Copy each line of the data that has "named" in it.

---+---

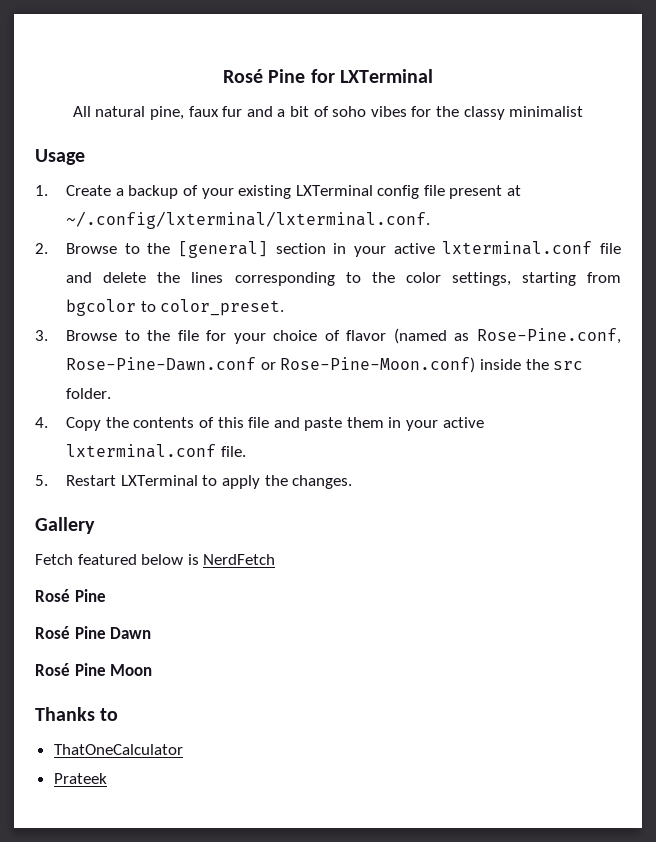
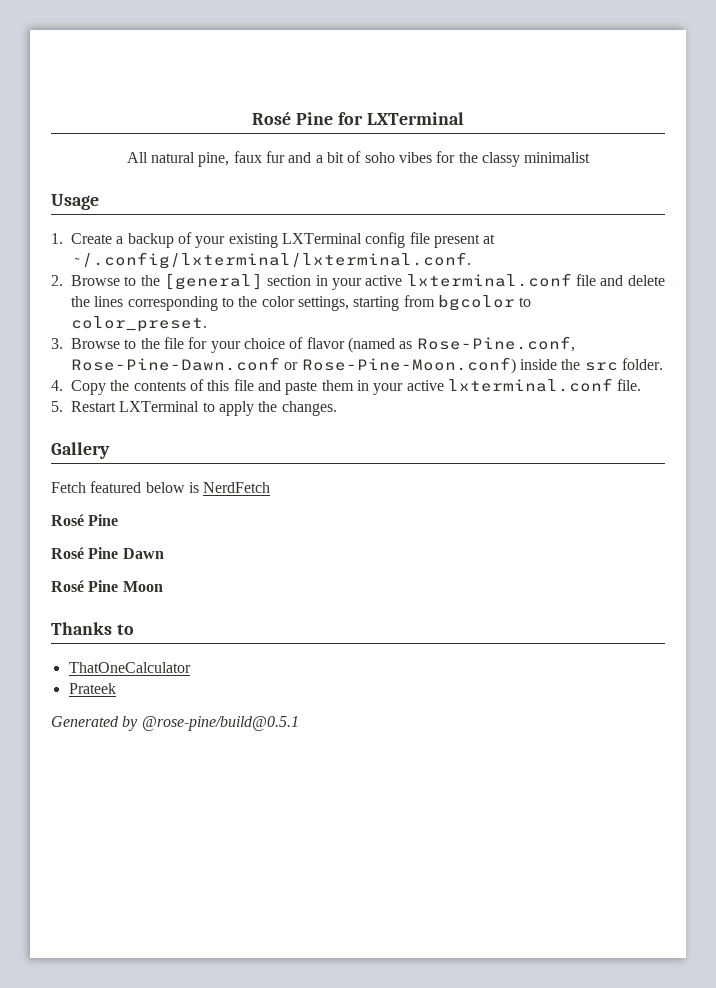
+ Generated by @rose-pine/build@0.5.1

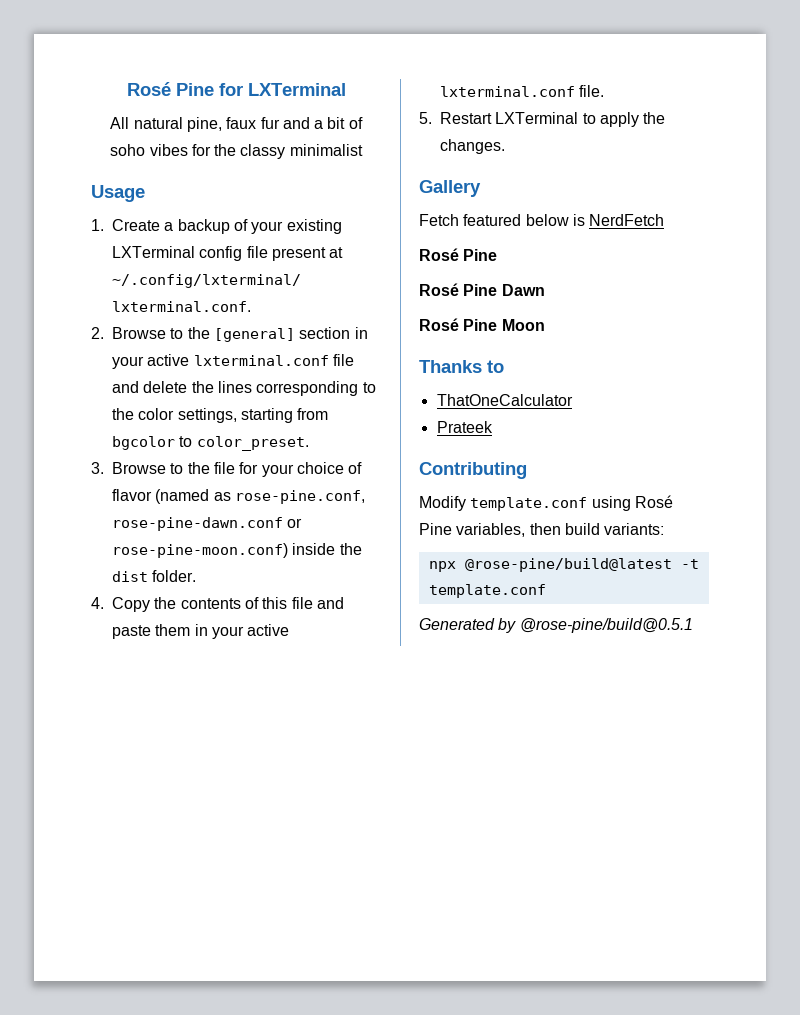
- 3. Browse to the file for your choice of flavor (named as Rose-Pine.conf, Rose-Pine-Dawn.conf or Rose-Pine-Moon.conf) inside the src folder.
+ 3. Browse to the file for your choice of flavor (named as rose-pine.conf, rose-pine-dawn.conf or rose-pine-moon.conf) inside the dist folder.
+ Contributing
+ Modify template.conf using Rosé Pine variables, then build variants:
+ npx @rose-pine/build@latest -t template.conf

---+---

**Result for this task:**
- 3. Browse to the file for your choice of flavor (named as Rose-Pine.conf, Rose-Pine-Dawn.conf or Rose-Pine-Moon.conf) inside the src folder.
+ 3. Browse to the file for your choice of flavor (named as rose-pine.conf, rose-pine-dawn.conf or rose-pine-moon.conf) inside the dist folder.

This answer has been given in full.